Creative Commons 'BY-NC-ND' version 4.0 license

Autoimmune disorders are becoming increasingly prevalent for unknown reasons. Among more than 80 know autoimmune disorders, Type 1 Diabetes (T1D) and Multiple sclerosis (MS) are top prevalent diseases affecting more than 2 million individuals in the United States and at least $40 billion costs per year. Preclinical studies revealed immunomodulatory and immunosuppressive properties of mesenchymal stem cell (MSC) to treat MS and T1D. However, lung entrapment, mal-differentiation, antibody production, phenotype change and potentially tumor formation are current challenges for stem cell therapy. In addition, there is a lack of mechanistic understanding regarding the molecular mechanisms of MSC therapy. Recent evidence suggests that MSCs exert their therapeutic efficacy partly through secreting active biomolecules and vesicles, which are collectively known as secretome. We therefore sought to harness the therapeutic potentials of secretome, study some of its subtypes including exosomes, and understand molecular pathways affected by MSC secretome and exosome.

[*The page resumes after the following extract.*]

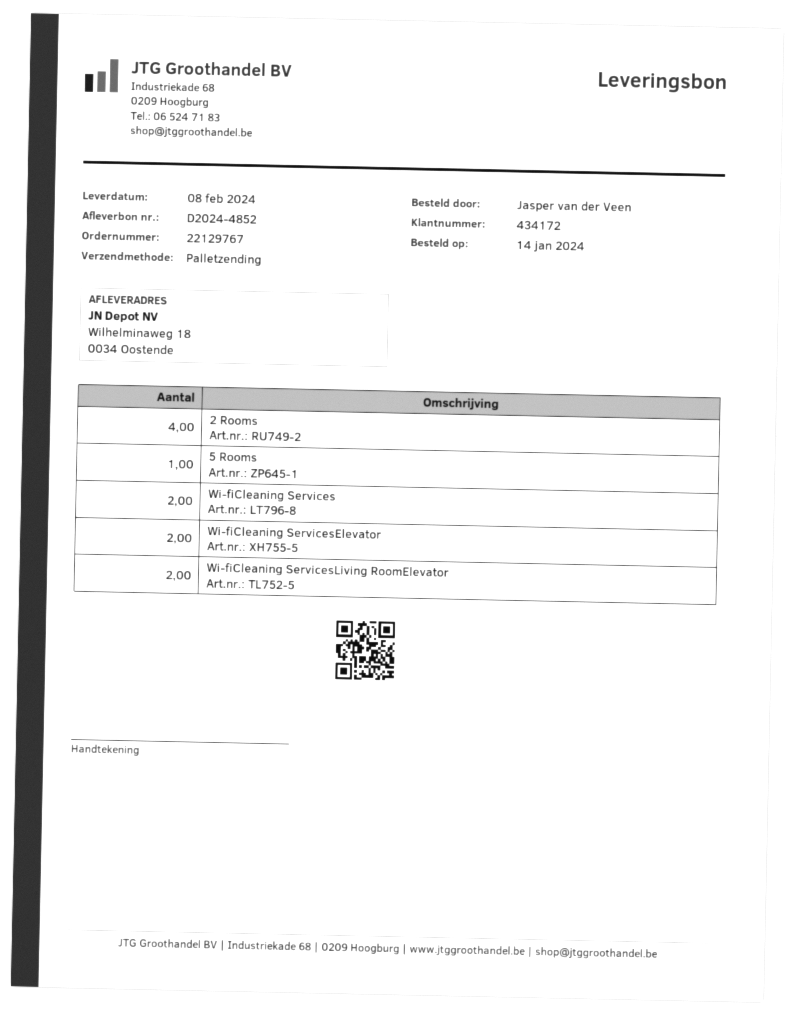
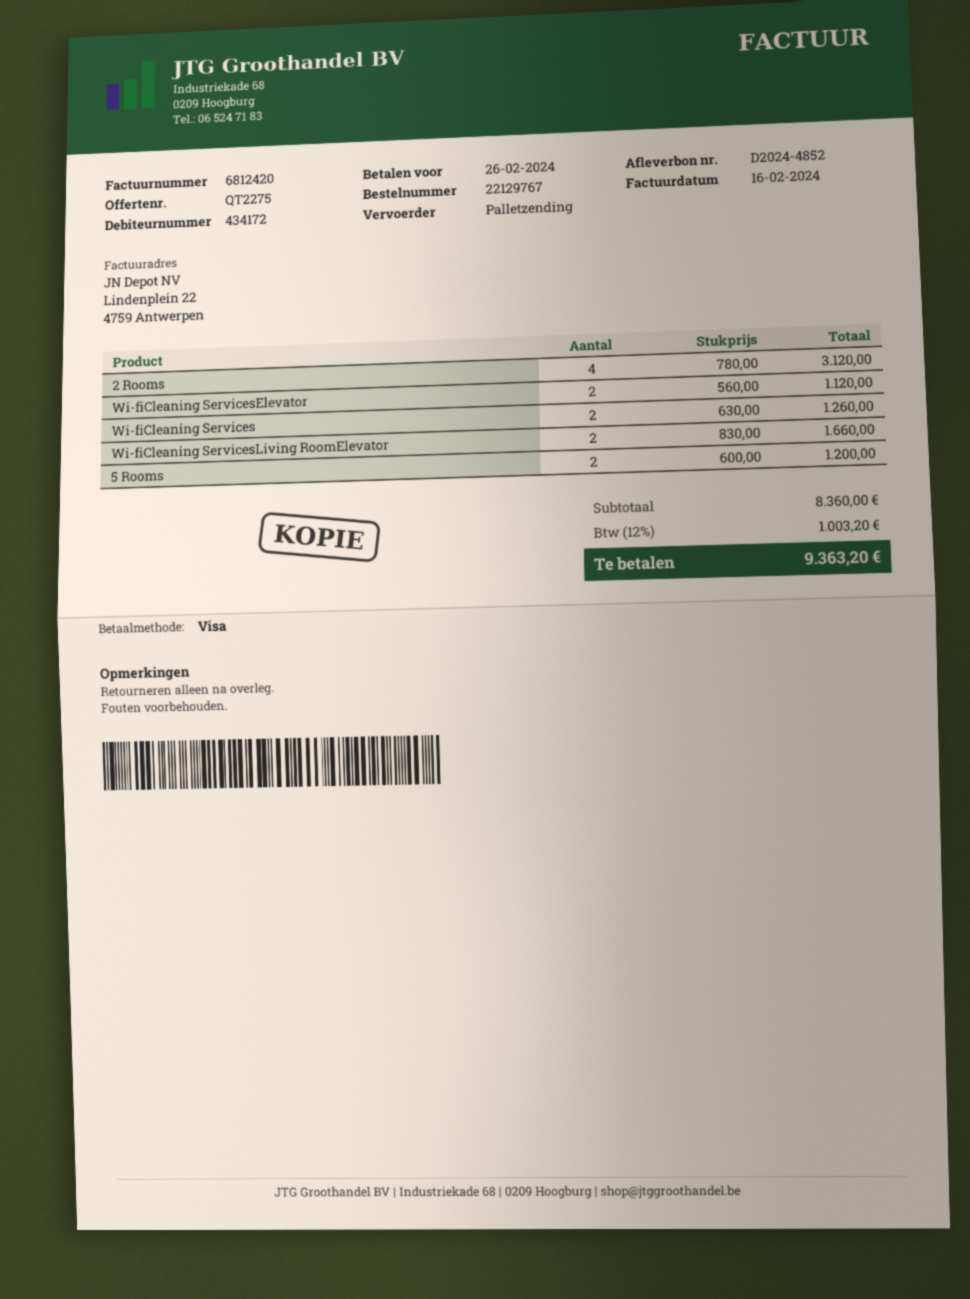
5 Rooms: 1 -> 2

MS is an inflammatory disease of the central nervous system (CNS) in which autoreactive T cells attack CNS, resulting in demyelination, neuronal injury and death, which account for the neurological disability. Here, using experimental autoimmune encephalomyelitis (EAE) as a MS mouse model, we show that systemic injection of MSC-Exo (30 g or 150 g) result in sustained recovery and improved motor function (p < 0.01) in a dose dependent manner. In vivo, injection of exosomes decreased neuroinflammation, and upregulated the number of CD4+CD25+FoxP3+ regulatory T cells (Tregs) within the spinal cords of EAE mice, and reduced the infiltration and/or differentiation of Th1 and Th17 cells within the mice spinal cords. Co-culture of exosomes with activated peripheral blood mononuclear cells (PBMCs) cells in vitro reduced PBMC proliferation and levels of pro-inflammatory Th1 and Th17 cytokines including IL-6, IL-12p70, IL-17AF, and IL-22 yet increased levels of immunosuppressive enzyme indoleamine 2,3-dioxygenase. This recovery is associated reduced in neuroinflammation (p < 0.05).

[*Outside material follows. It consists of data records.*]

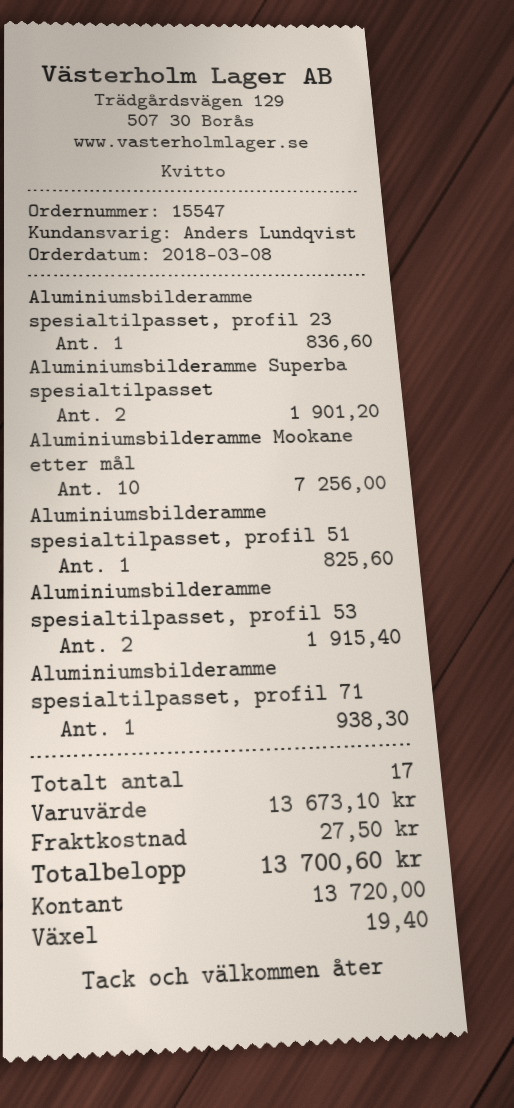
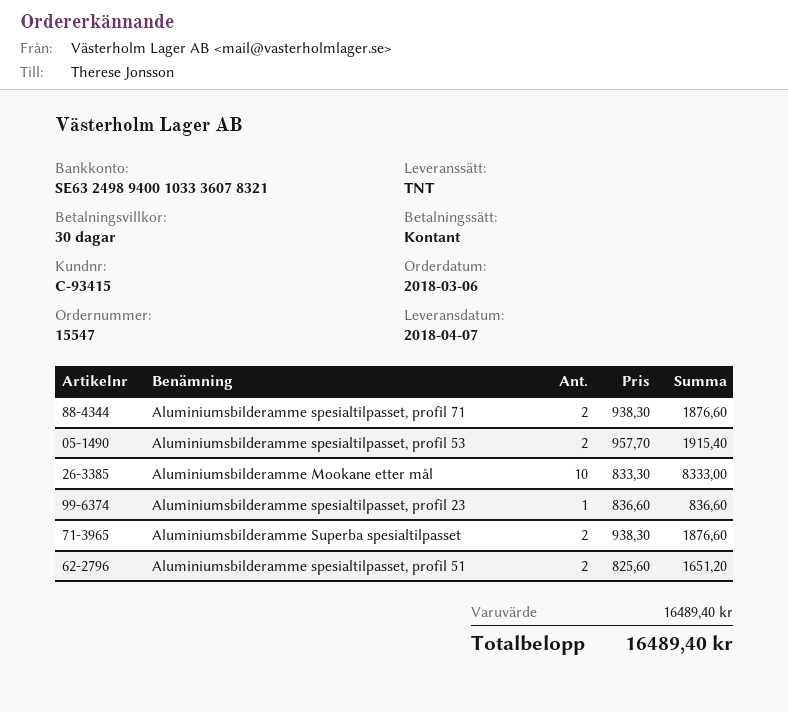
order date: 2018-03-08 -> 2018-03-06
Aluminiumsbilderamme Superba spesialtilpasset: 2 for 1901.20 -> 2 for 1876.60
Aluminiumsbilderamme Mookane etter mål: 10 for 7256.00 -> 10 for 8333.00
Aluminiumsbilderamme spesialtilpasset, profil 51: 1 for 825.60 -> 2 for 1651.20
Aluminiumsbilderamme spesialtilpasset, profil 71: 1 for 938.30 -> 2 for 1876.60
subtotal: 13673.10 -> 16489.40
shipping: 27.50 -> none
total: 13700.60 -> 16489.40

We further harnessed the secretome and exosomes to improve the longevity of pancreatic islet xenotransplantation as a treatment for T1D. We first showed that alginate microcapsules loaded with processed conditioned media (pCM-Alg) reduces the infiltration and/or expression of CD68+ macrophages likely through the controlled release of pCM. In vitro cultures revealed that alginate could dose-dependently induce macrophages to secrete TNFα, IL-6, IL-1β, and GM-CSF. Addition of pCM to the cultures attenuated the secretion of TNFα (p = 0.023) and IL-6 (p < 0.0001) by alginate or lipopolysaccharide (LPS) stimulations. Mechanistically, pCM suppressed the NfκB pathway activation of macrophages in response to LPS (p < 0.0001) in vitro and cathepsin activity (p = 0.005) in response to alginate in vivo. Using this concept, we fabricated a hybrid alginate microcapsule (AlgXO) that controllably releases exosomes derived from Umbilical Cord Mesenchymal Stem Cells (XOs). Upon release, XOs suppress the local immune-microenvironment and mitigate the FBR against alginate microcapsules, where xenotransplantation of rat islets encapsulated in AlgXO led to > 5 months euglycemia in immunocompetent mouse model of Type 1 Diabetes. AlgXO significantly reduced the immune response in subcutaneous and intraperitoneal sites, while non-inflammatory fibrosis was observed in the subcutaneous space. In vitro analyses revealed that XOs suppressed the proliferation of CD3/CD28 activated splenocytes and CD3+ T cells. Comparing suppressive potency of XOs in purified CD3+ T cells versus splenocytes, we found XOs more profoundly suppressed T cells in the splenocytes coculture, where a heterogenous cell population presents. XOs also suppressed CD3/CD28 activated human peripheral blood mononuclear cells (PBMCs) and reduced their inflammatory cytokine secretion including IL-2, IL-6, IL-12p70, IL-22, and TNFα. We further confirmed that XOs mechanism of action is likely through myeloid cells and they suppress both murine and human macrophages partly through interfering with NfκB pathway. We believe that through its local controlled release of XOs, AlgXO is a platform that could alleviate the local immune response to implantable biomaterials.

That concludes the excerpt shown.